I’ll bet you a dollar it’s https://blog.avast.com/2015/01/06/linux-ddos-trojan-hiding-itself-with-an-embedded-rootkit/ . All your symptoms are exactly as described.

I have some experiences about this random 10bit string trojan, It will send lots of packets for SYN flood.

1. Cut down your network

The trojan has raw file coming from /lib/libudev.so, it will copy and fork again.
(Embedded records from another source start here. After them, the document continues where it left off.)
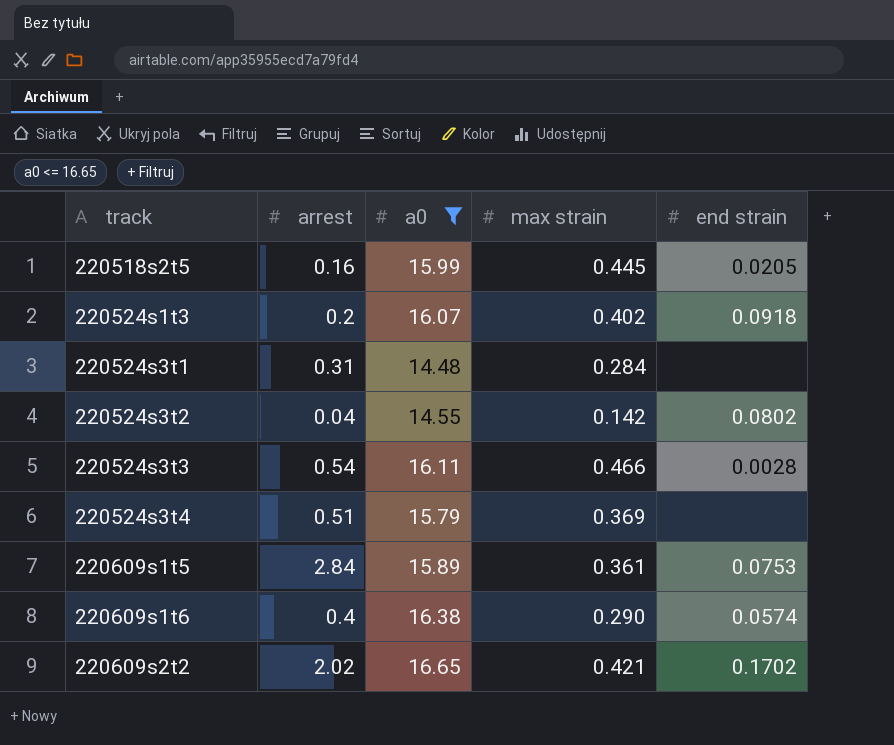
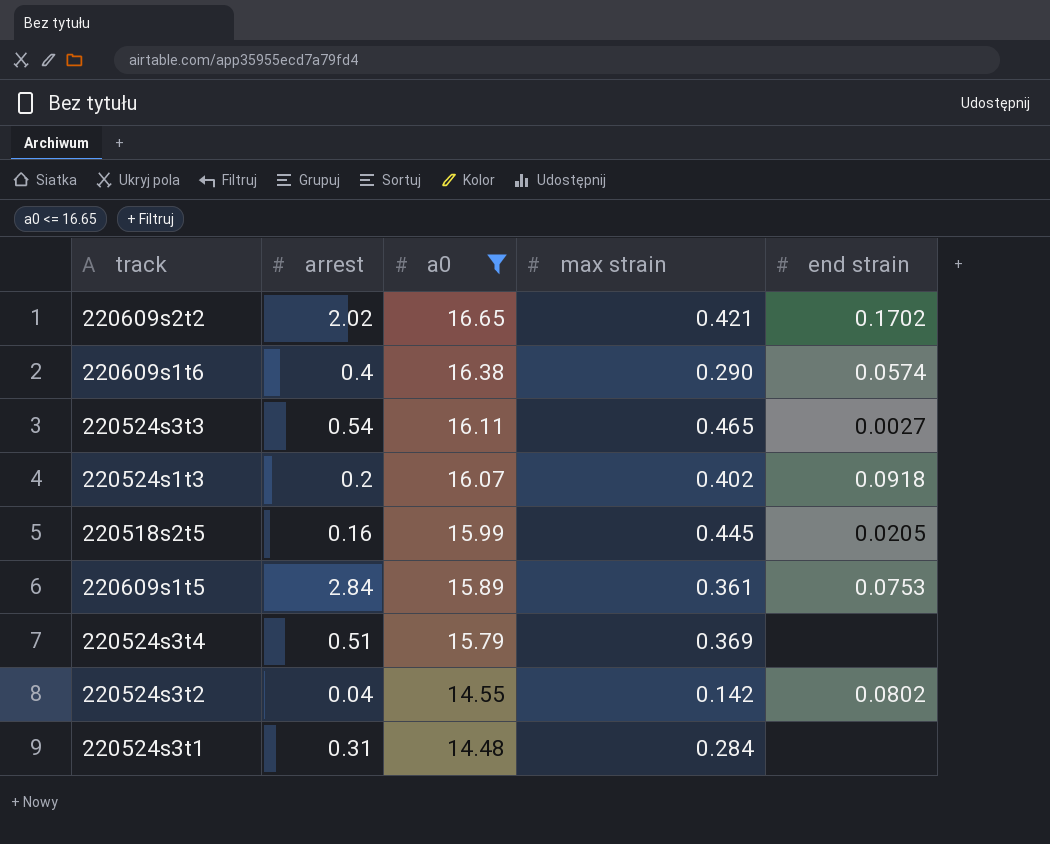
row order: track ascending -> a0 descending
220524s3t3 | max strain: 0.466 -> 0.465
220524s3t3 | end strain: 0.0028 -> 0.0027

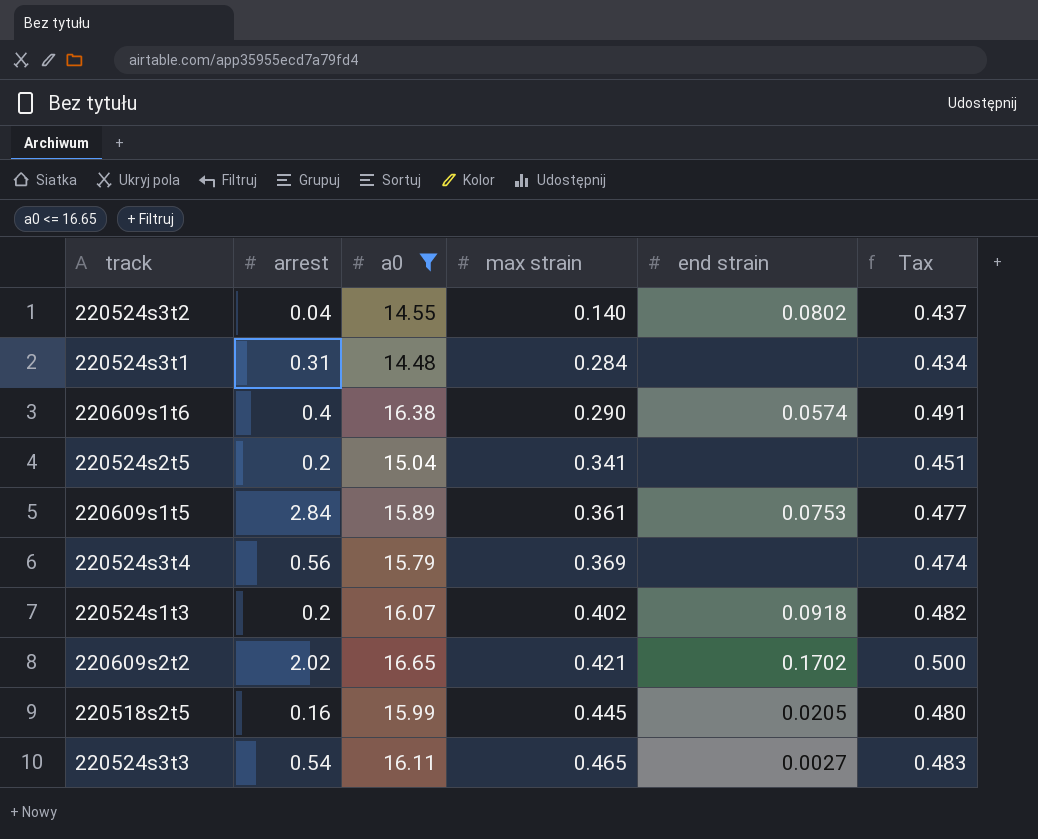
row order: a0 descending -> max strain ascending
column Tax | formula: none -> [a0] * 0.03
220524s3t2 | max strain: 0.142 -> 0.140
row 220524s2t5: none -> 0.2 | 15.04 | 0.341 | none | 0.451
220524s3t4 | arrest: 0.51 -> 0.56

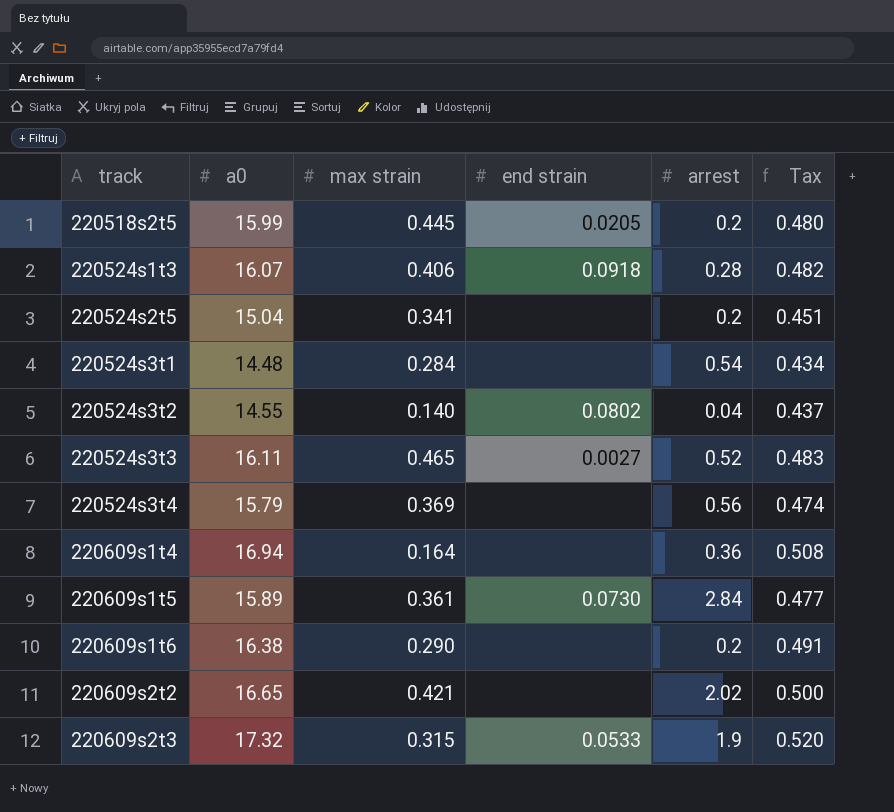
filter: a0 <= 16.65 -> none
row order: max strain ascending -> track ascending
column arrest | position: 2 -> 5
220518s2t5 | arrest: 0.16 -> 0.2
220524s1t3 | max strain: 0.402 -> 0.406
220524s1t3 | arrest: 0.2 -> 0.28
220524s3t1 | arrest: 0.31 -> 0.54
220524s3t3 | arrest: 0.54 -> 0.52
220609s1t5 | end strain: 0.0753 -> 0.0730
220609s1t6 | end strain: 0.0574 -> none
220609s1t6 | arrest: 0.4 -> 0.2
220609s2t2 | end strain: 0.1702 -> none

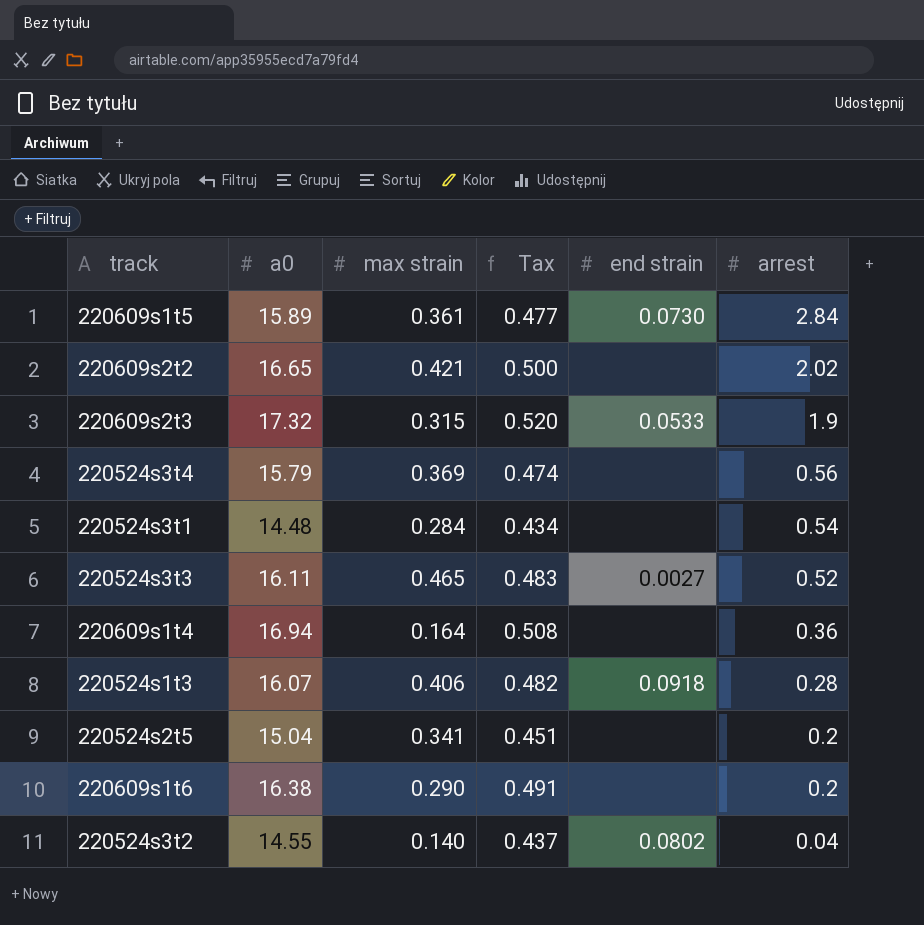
row order: track ascending -> arrest descending
column Tax | position: 6 -> 4
row 220518s2t5: 15.99 | 0.445 | 0.0205 | 0.2 | 0.480 -> none

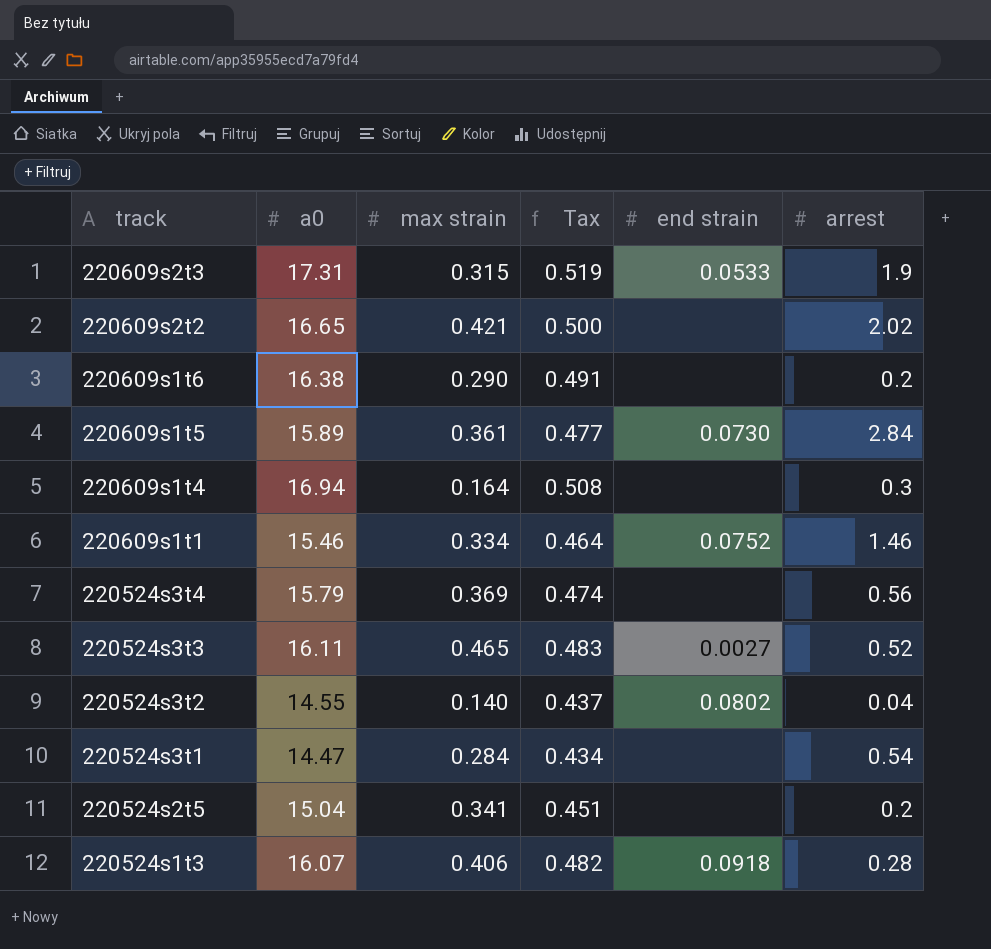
row order: arrest descending -> track descending
220609s2t3 | a0: 17.32 -> 17.31
220609s2t3 | Tax: 0.520 -> 0.519
220609s1t4 | arrest: 0.36 -> 0.3
row 220609s1t1: none -> 15.46 | 0.334 | 0.464 | 0.0752 | 1.46
220524s3t1 | a0: 14.48 -> 14.47

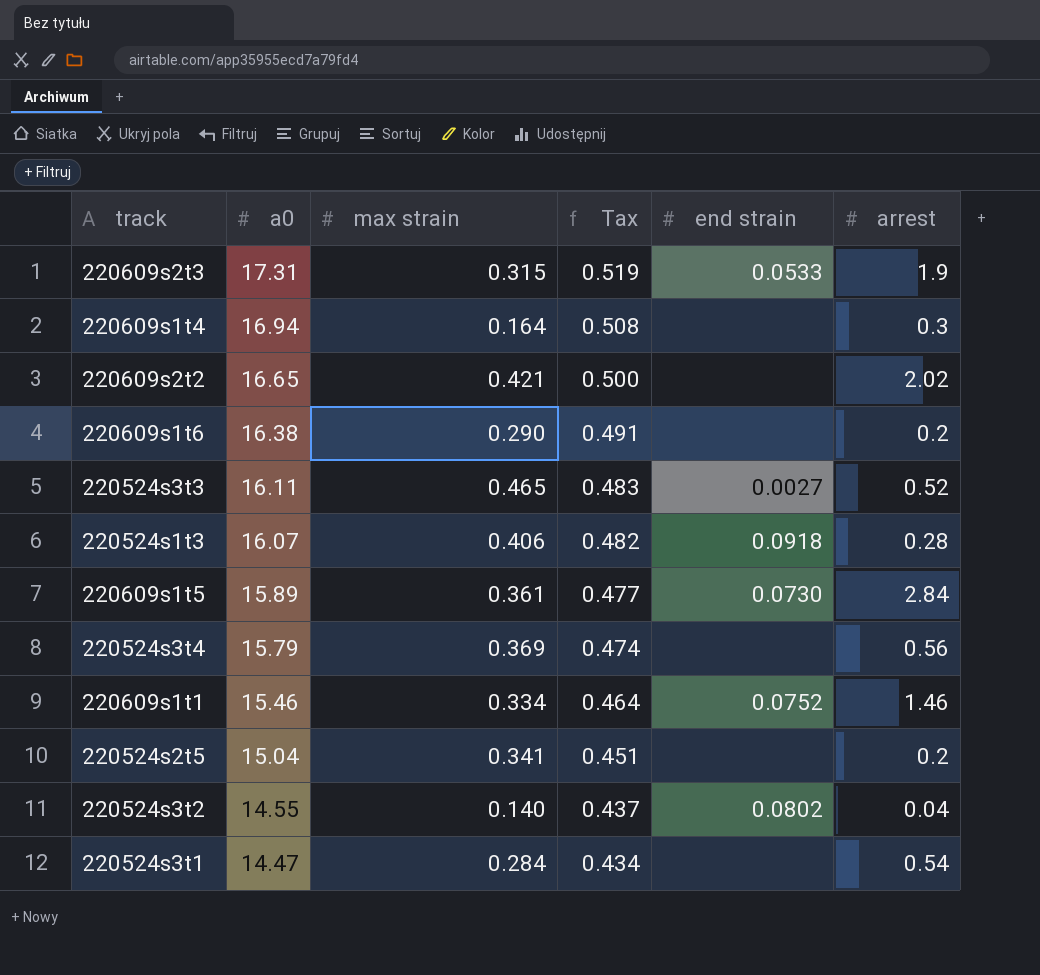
row order: track descending -> a0 descending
It will also add cron.hourly job named gcc.sh, then it will add initial script in your /etc/rc*.d (Debian, CentOS may be /etc/rc.d/{init,rc{1,2,3,4,5}}.d)

1. Use root to run the script below to change the folder privileges: chmod 0000 /lib/libudev.so && rm -rf /lib/libudev.so && chattr +i /lib/

2. Delete all /etc/rc{0,1,2,3,4,5,6,S}.d files which were created today, The name looks like S01????????.

3. Edit your crontab, delete the gcc.sh script in your /etc/cron.hourly, delete the gcc.sh file (/etc/cron.hourly/gcc.sh) then add privileges for your crontab: sed ‘/gcc.sh/d’ /etc/crontab && chmod 0000 /etc/crontab && chattr +i /etc/crontab

4. Use this command to check the latest file changes: ls -lrt

If you find any suspicious files named S01xxxxxxxx (or K8xxxxxxxx), delete it.

1. Then you should reboot without network.

Then the trojan should be cleaned and you can modify the folder privileges to the original values(chattr -i /lib /etc/crontab).